Harry Kane, né à quelques miles à peine de White Hart Lane, est devenu au fil des années le porte-étendard d’un club et d’une génération: l’incarnation parfaite du joueur anglais moderne, un temps laissé de côté par son club, qui a pris la porte de secours pour glisser sur la piste. Une porte dont la clé s’appelle Championship ou League One, championnats où Kane a, un temps, cumulé les aventures en prêt, de Leyton Orient à Leicester, en passant par Millwall mais aussi Norwich, alors en Premier League. Autant de passages obligés pour un “joueur qu’il fallait à tout prix sortir de l’académie pour le faire grandir”, selon Kevin Nugent, à l’époque adjoint de Russell Slade à Leyton Orient. Nugent reprend: “La League One, c’est autre chose que les U21. L’idée était de faire de ce passage chez nous une première étape pour voir s’il pouvait résister. Il est arrivé, avec son physique un peu frêle, en compagnie de deux autres joueurs de Tottenham, Tom Carroll et Paul-José M’Poku, et on a très vite compris qu’on avait avant tout face à nous un monstre de travail.” Un joueur au tempérament stakhanoviste qui s’enfile systématiquement des séances supplémentaires, ce que Chris Ramsey décrit comme une “obsession”, et qui montrera avant tout sa personnalité sur le terrain plutôt que sur les réseaux sociaux. “Il prenait des coups, ne se plaignait jamais et a rapidement progressé, se souvient son coéquipier de l’époque Jonathan Téhoué. En dehors, il déconnait pas mal, mais il avait aussi conscience qu’il n’avait pas vraiment le droit de laisser passer sa chance, il connaissait la problématique du jeune de grand club.”
Au contraire de certains de ses compatriotes encensés trop vite et considérés aujourd’hui comme des espoirs déchus, Kane a fait son trou, tapi dans l’indifférence des tabloïds locaux.
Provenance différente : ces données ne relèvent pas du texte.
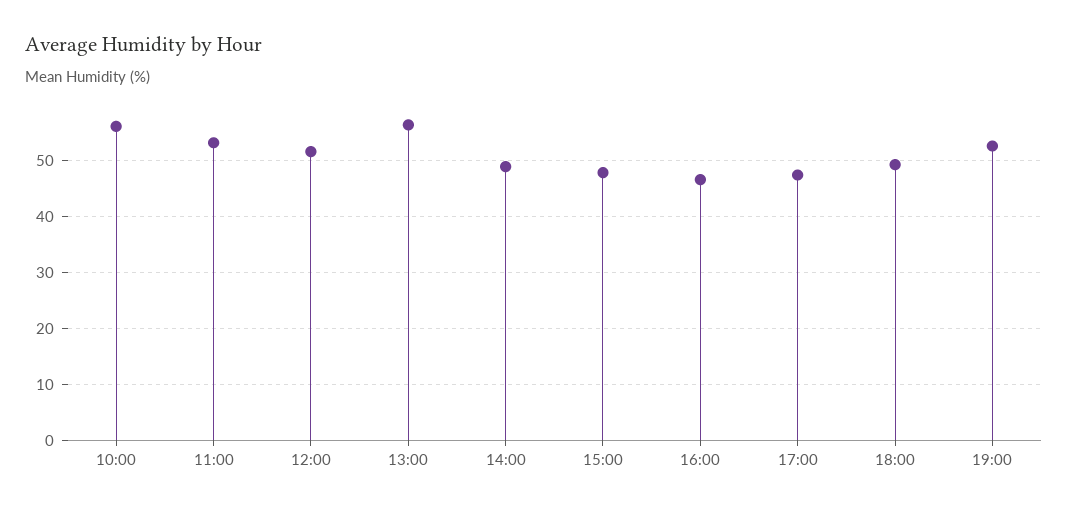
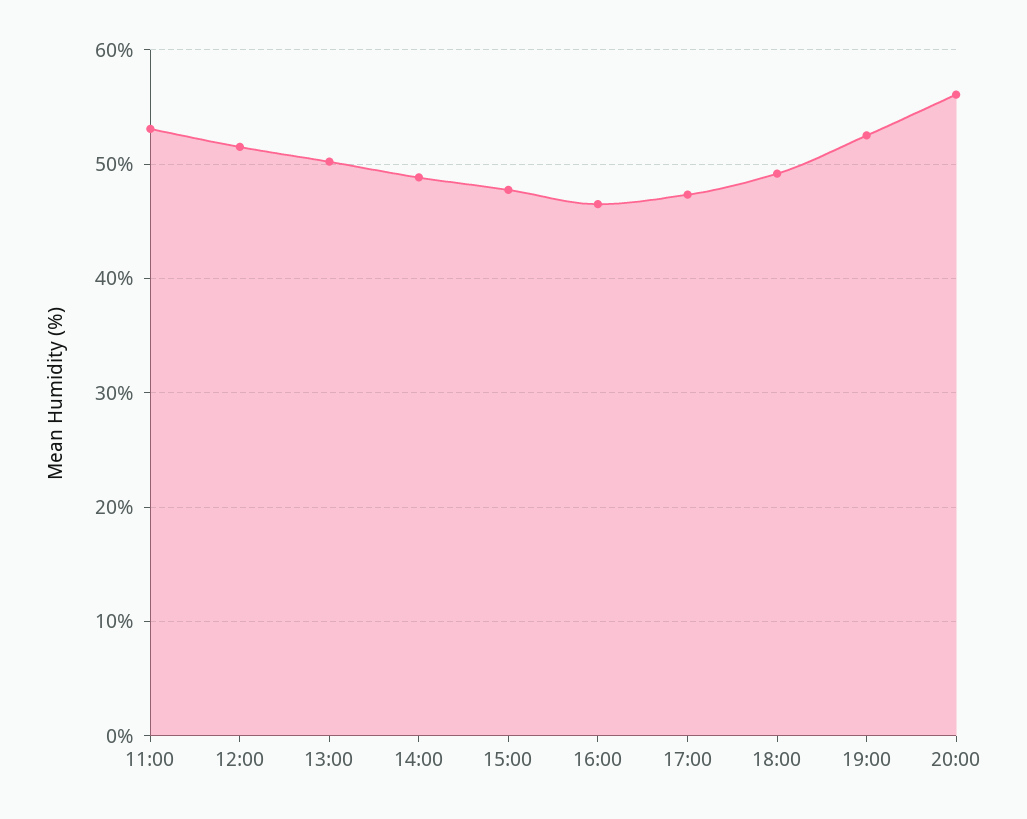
10:00: 56 -> none
13:00: 56 -> 50
20:00: none -> 56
Des années plus tard, le voilà donc en robe d’avocat du système de prêts à l’anglaise, aujourd’hui pas mal laissé de côté, mais qui aura notamment profité à Kyle Walker ou à certains mecs formés à l’école West Ham époque Redknapp, à la fin des années 90. Au premier semestre 2012, à 18 ans, le jeune Harry échoue dans ce que John King décrivait dans son journal de bord Football Factory comme le “trou du cul de Londres”: Millwall. Un endroit où il découvre surtout qu’on joue parfois au foot pour les autres –les spectateurs– plus que pour soi-même. “J’ai vu des coéquipiers perdre pied au bout de cinq minutes au Den, parce qu’ils entendaient nos supporters hurler à leur encontre des insultes qu’ils n’avaient encore jamais entendues auparavant, replonge Alan Dunne, ancien défenseur mythique des Lions entre 2000 et 2015.
“Il a fallu se battre pour que Harry reste au club. Certaines personnes ne croyaient pas en lui, et sans l’intervention de Tim Sherwood, il ne serait probablement plus à Tottenham” Chris Ramsey, formateur au sein de l’académie des Spurs
Lui a compris qu’à Millwall, il faut être un peu plus agressif qu’ailleurs, montrer un peu plus de fierté pour prouver que tu mérites de porter ce maillot.” Du voyage, Harry Kane retiendra surtout les images, ce qu’il racontera un jour au London Evening Standard: “Voir le visage de ces hommes –les joueurs, les supporters. Cela m’a prouvé le poids que pouvait avoir le foot.” Soit une éventuelle descente en League One que Kane aidera à empêcher en quelques mois, marquant notamment un but décisif à Portsmouth. Joe Gallen, entraîneur adjoint de Millwall à l’époque, décrit alors un homme qui “aime la vie au moins autant que le foot”, et qui a pris à cette époque “dix ans d’expérience en pleine tête”.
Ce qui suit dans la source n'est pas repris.